Vendsyssel Art Museum
- Type: Art museum
- Website: www.vkm.dk

= Vendsyssel Kunstmuseum =

Vendsyssel Kunstmuseum, formerly Hjørring Kunstmuseum, is a state-subsidised art museum in Hjørring, which was founded in 1963 and has a collection of 19th and 20th century art mostly from North Denmark.

The museum's collection contains works by the painters Svend Engelund (1908–2007), Johannes Hofmeister (1914–90), Poul Winther (1939–2018) and Poul Anker Bech ( 1942–2009). In addition to major works by the mentioned artists, the museum's collections includes works by Agnete Bjerre (b. 1924), Anna Maria Lütken (1916–2001), Poul Ekelund (1921–76 ), Arne L. Hansen (1921–2009), Søren Elgaard (b.1951), Emil Gregersen (1921–93), Frede Christoffersen (1919–87 ) et al.

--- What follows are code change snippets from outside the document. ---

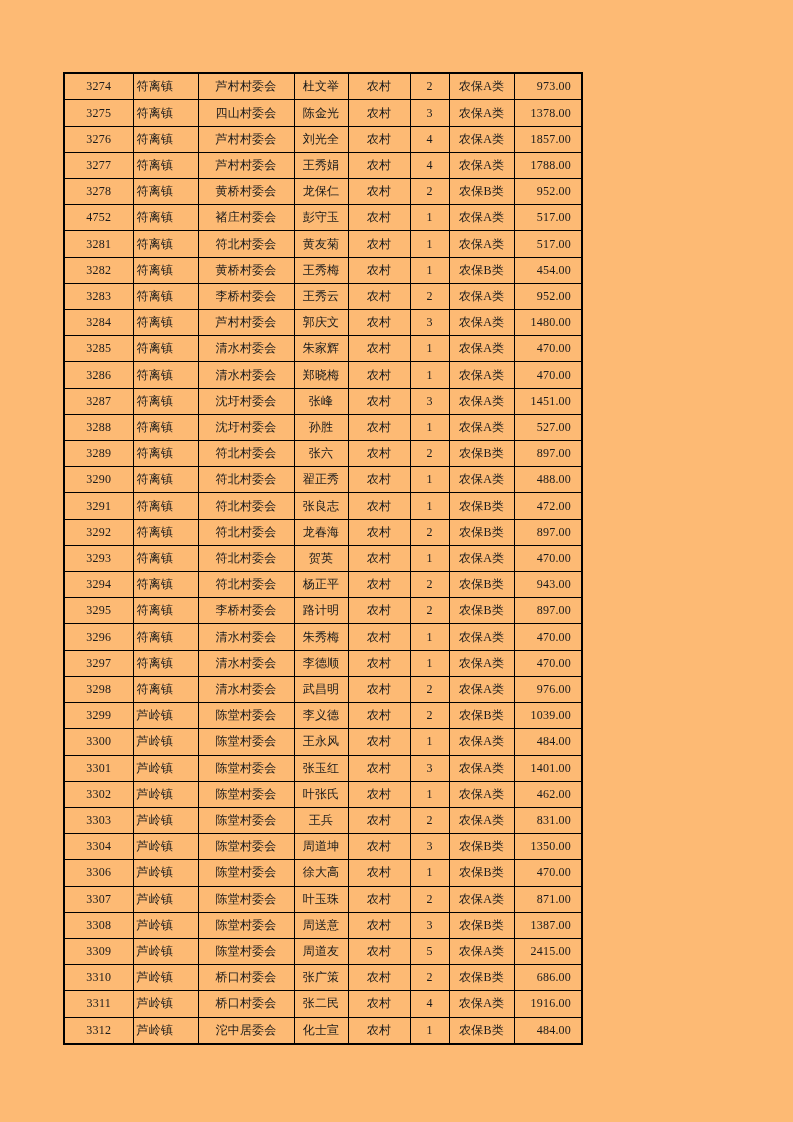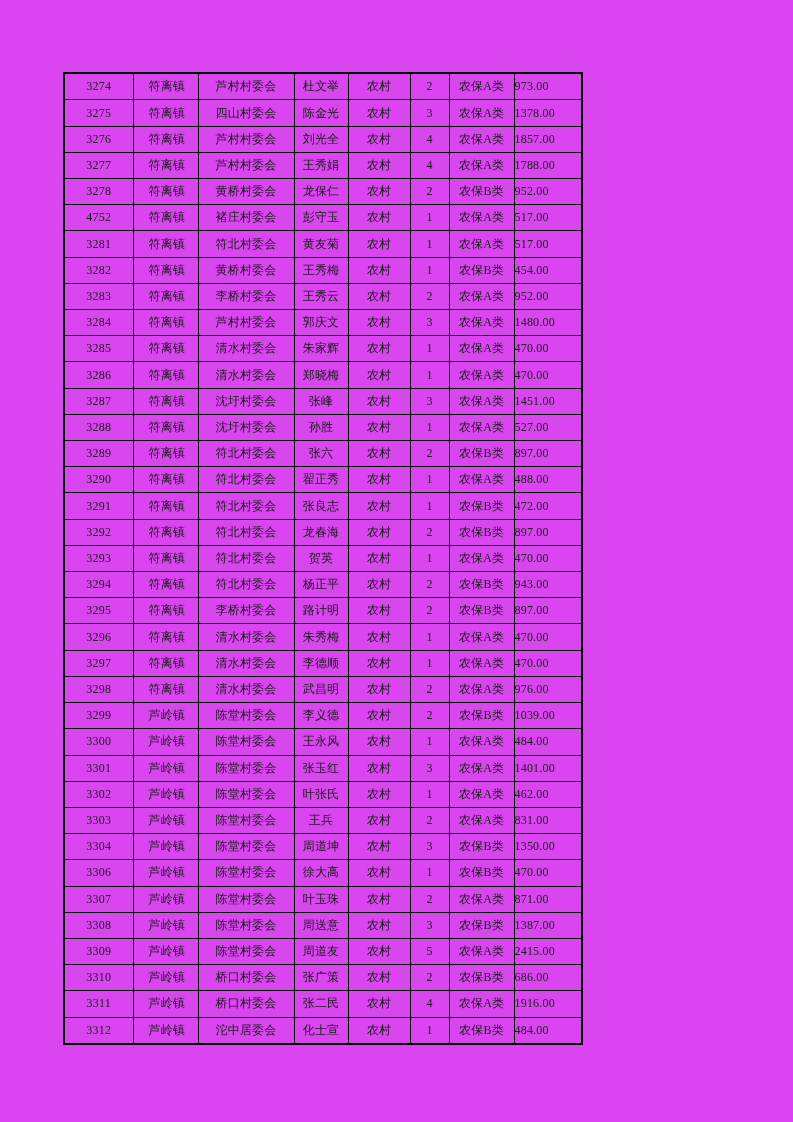--- a/index.html
+++ b/index.html
@@ -18,7 +18,7 @@
     left: 0; top: 0;
     width: 793px;
     height: 1122px;
-    background: #d946ef;
+    background: #fdba74;
   }
   table.roster {
     position: absolute;

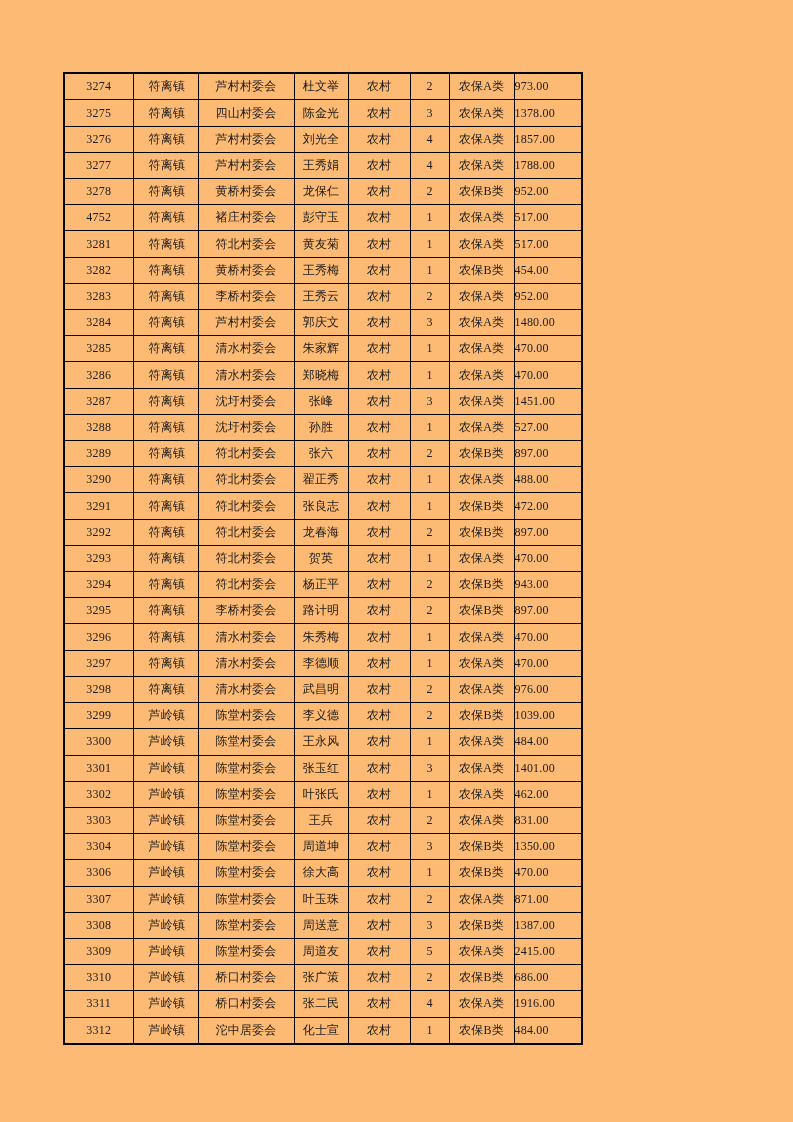--- a/index.html
+++ b/index.html
@@ -44,7 +44,7 @@
   
   table.roster td:nth-child(2) {
     text-align: left;
-    padding-left: 15px;
+    padding-left: 3px;
   }
   
   table.roster td:nth-child(8) {

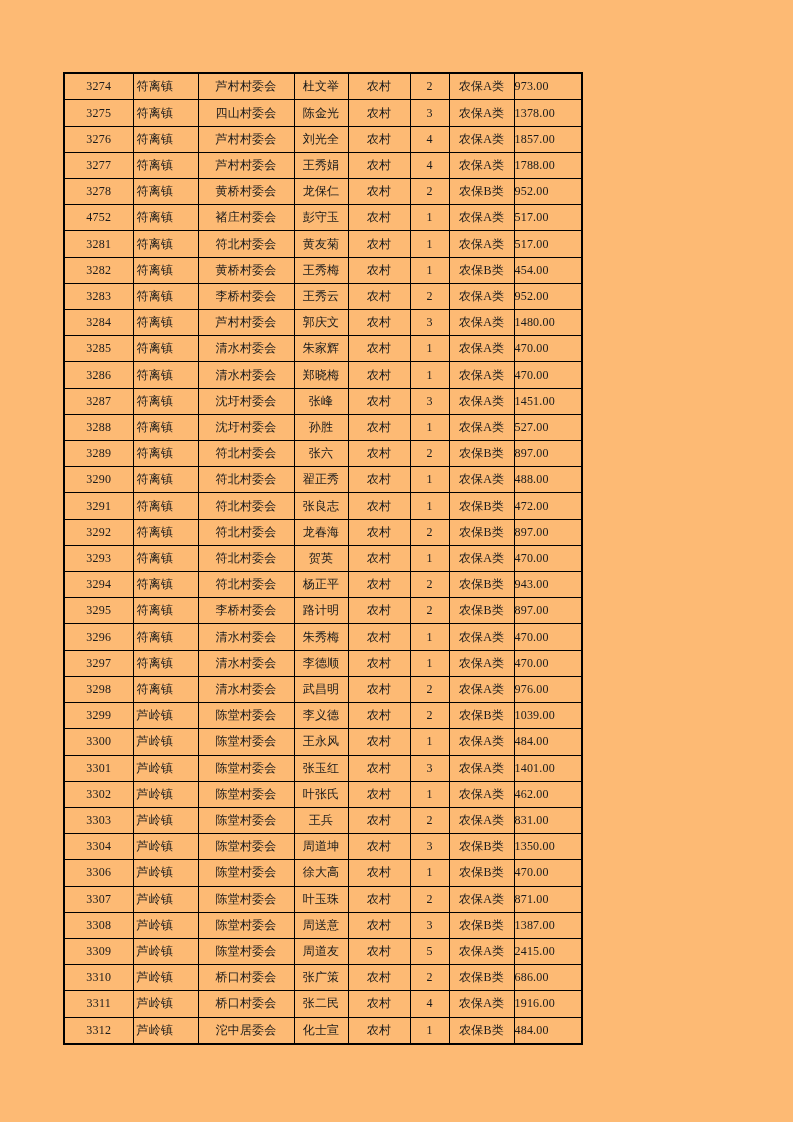--- a/index.html
+++ b/index.html
@@ -48,7 +48,7 @@
   }
   
   table.roster td:nth-child(8) {
-    text-align: left;
+    text-align: right;
     padding-right: 10px;
   }
 </style>

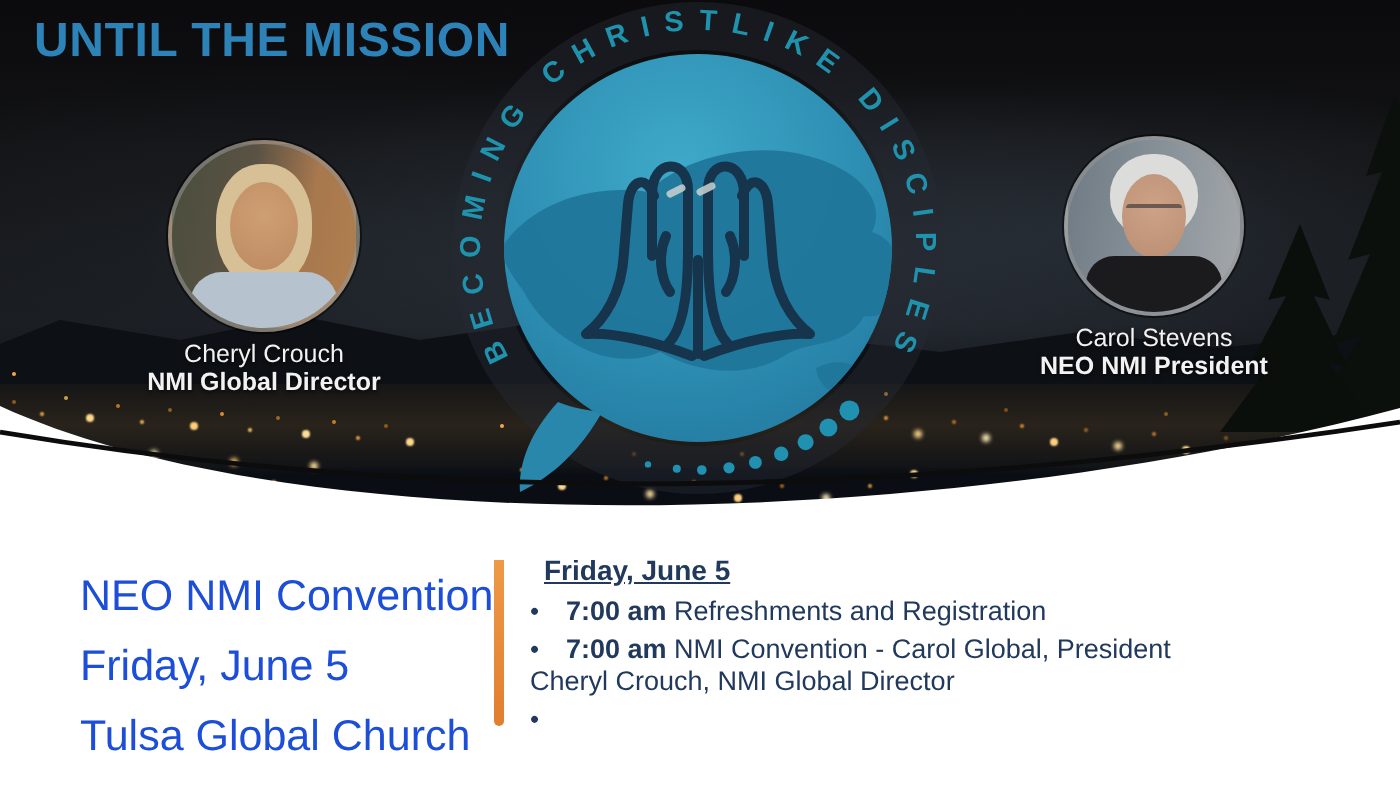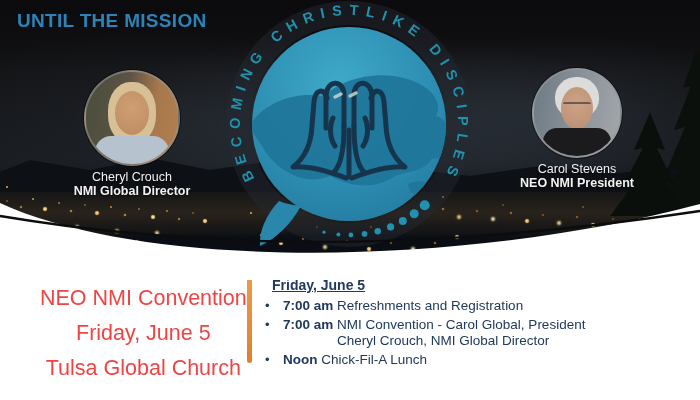--- a/index.html
+++ b/index.html
@@ -45,7 +45,7 @@
     60px 8px 0 0 #7a4e1a,140px 10px 0 0 #8a5a20,200px 14px 0 0 #9a6424;}
   
   .top-title{
-    position:absolute;left:17px;top:7px;color:#2d82b8;font-size:19px;font-weight:bold;
+    position:absolute;left:17px;top:7px;color:#2d82b8;font-size:24px;font-weight:bold;
     line-height:27px;letter-spacing:.3px;z-index:6;
   }
   

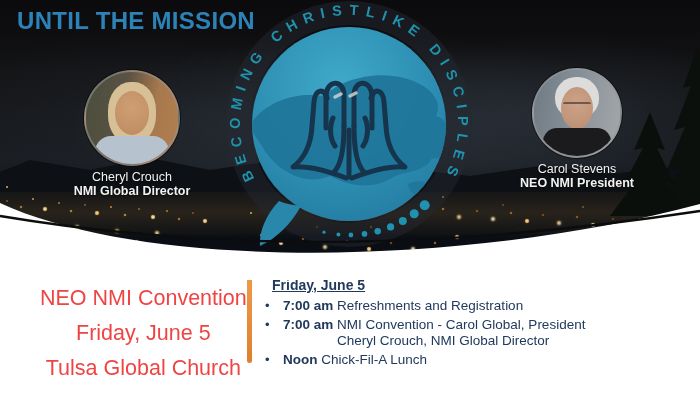--- a/index.html
+++ b/index.html
@@ -70,7 +70,7 @@
   .speaker .role{font-size:12.5px;font-weight:bold;text-shadow:0 1px 2px rgba(0,0,0,.7);}
   
   .event-block{
-    position:absolute;left:40px;top:281px;color:#ef4444;font-size:21.5px;line-height:35px;z-index:3;text-align:center;
+    position:absolute;left:40px;top:281px;color:#1d4ed8;font-size:21.5px;line-height:35px;z-index:3;
   }
   .divider{
     position:absolute;left:247px;top:277px;width:5px;height:86px;border-radius:3px;

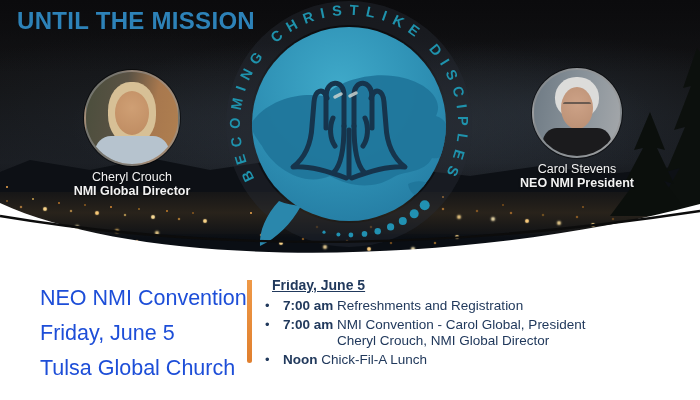--- a/index.html
+++ b/index.html
@@ -81,7 +81,7 @@
   .sch-item{display:flex;margin-top:5px;font-size:13.5px;line-height:16px;}
   .sch-item .bullet{width:18px;flex:0 0 18px;text-align:left;font-size:13px;}
   .sch-item .time{font-weight:bold;}
-  .sch-line2{margin-left:72px;font-size:13.5px;line-height:16px;margin-top:0;}
+  .sch-line2{font-size:13.5px;line-height:16px;margin-top:0;}
   .sch-gap{margin-top:3px;}
 </style>
 </head>

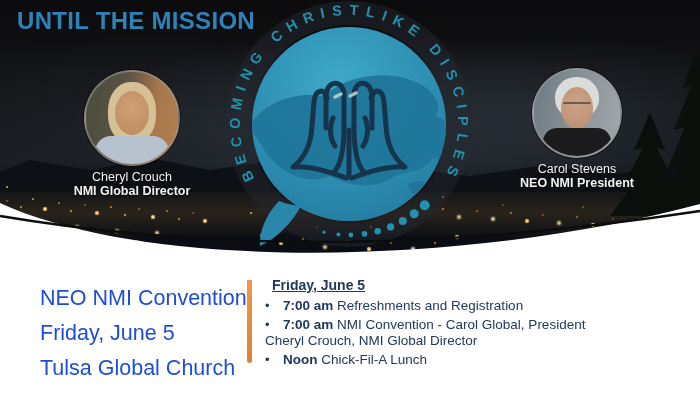--- a/index.html
+++ b/index.html
@@ -215,7 +215,6 @@
 
     <div class="sch-item sch-gap">
       <span class="bullet">•</span>
-      <span><span class="time">Noon</span><span> Chick-Fil-A Lunch</span></span>
     </div>
   </div>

The museum was founded in 1963. In 1970, the museum took over the premises of Hjørring Central Library. The library's reading room was decorated with six large frescoes with motifs from the history of the Vendel residents made by the painter Niels Larsen Stevns. Since 2003, the museum has been housed in a former textile factory, which is centrally located in Hjørring on[P. Nørkjærs Plads. The old industrial building was transformed by architect Anna Maria Indrio from C.F. Møllers Tegnestue. In 2009, the museum was expanded with a new underground gallery also designed by Indrio, used for permanent hangings of works by Niels Larsen Stevns.

The museum received state recognition in 1981 and changed its to Vendsyssel Kunstmuseum in 2000.